_Your assignment_:
Could you retype the records below exactly as they appear, skipping any pictures?

Change detection data:

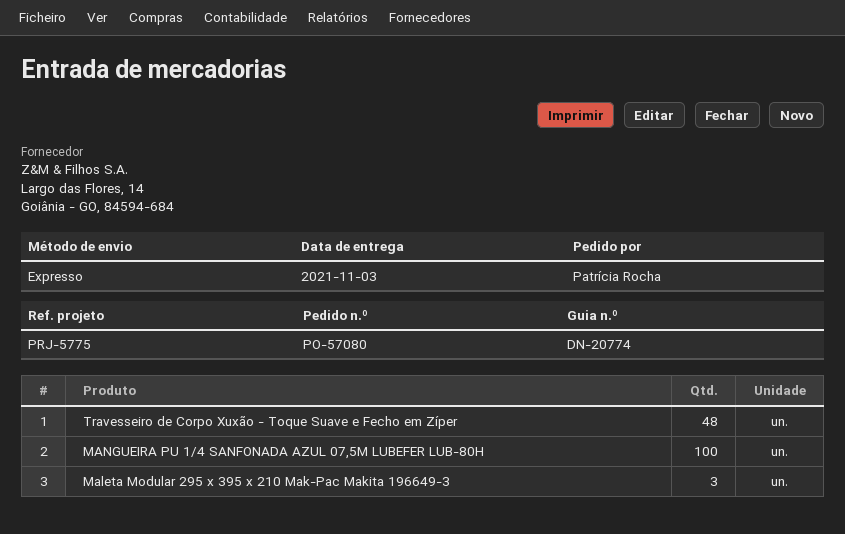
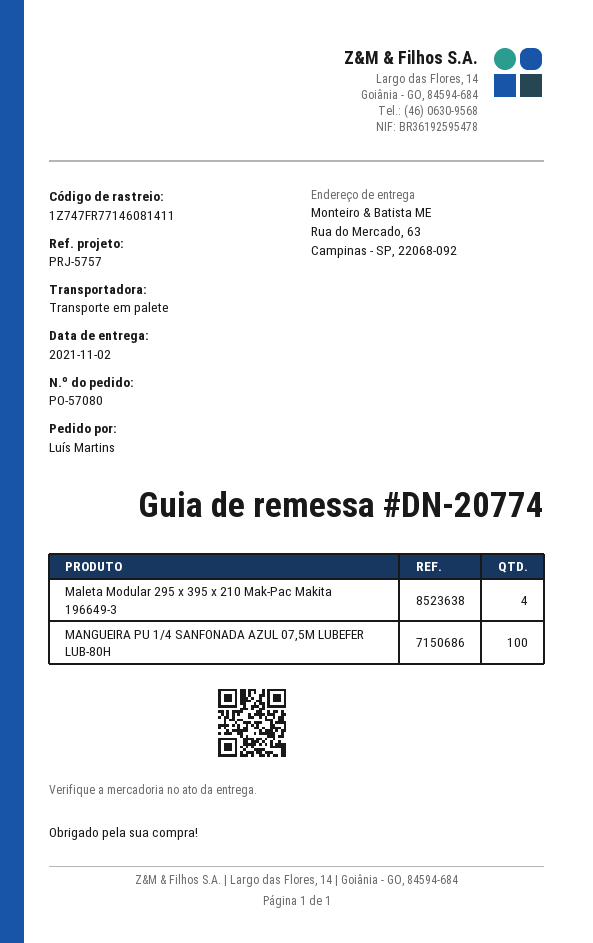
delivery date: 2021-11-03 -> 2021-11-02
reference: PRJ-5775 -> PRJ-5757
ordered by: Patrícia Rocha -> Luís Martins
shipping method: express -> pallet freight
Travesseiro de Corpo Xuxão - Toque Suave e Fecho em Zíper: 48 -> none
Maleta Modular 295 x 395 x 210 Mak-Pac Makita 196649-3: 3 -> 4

_Response to this exercise_:
delivery date: 2021-11-03 -> 2021-11-02
reference: PRJ-5775 -> PRJ-5757
ordered by: Patrícia Rocha -> Luís Martins
shipping method: express -> pallet freight
Travesseiro de Corpo Xuxão - Toque Suave e Fecho em Zíper: 48 -> none
Maleta Modular 295 x 395 x 210 Mak-Pac Makita 196649-3: 3 -> 4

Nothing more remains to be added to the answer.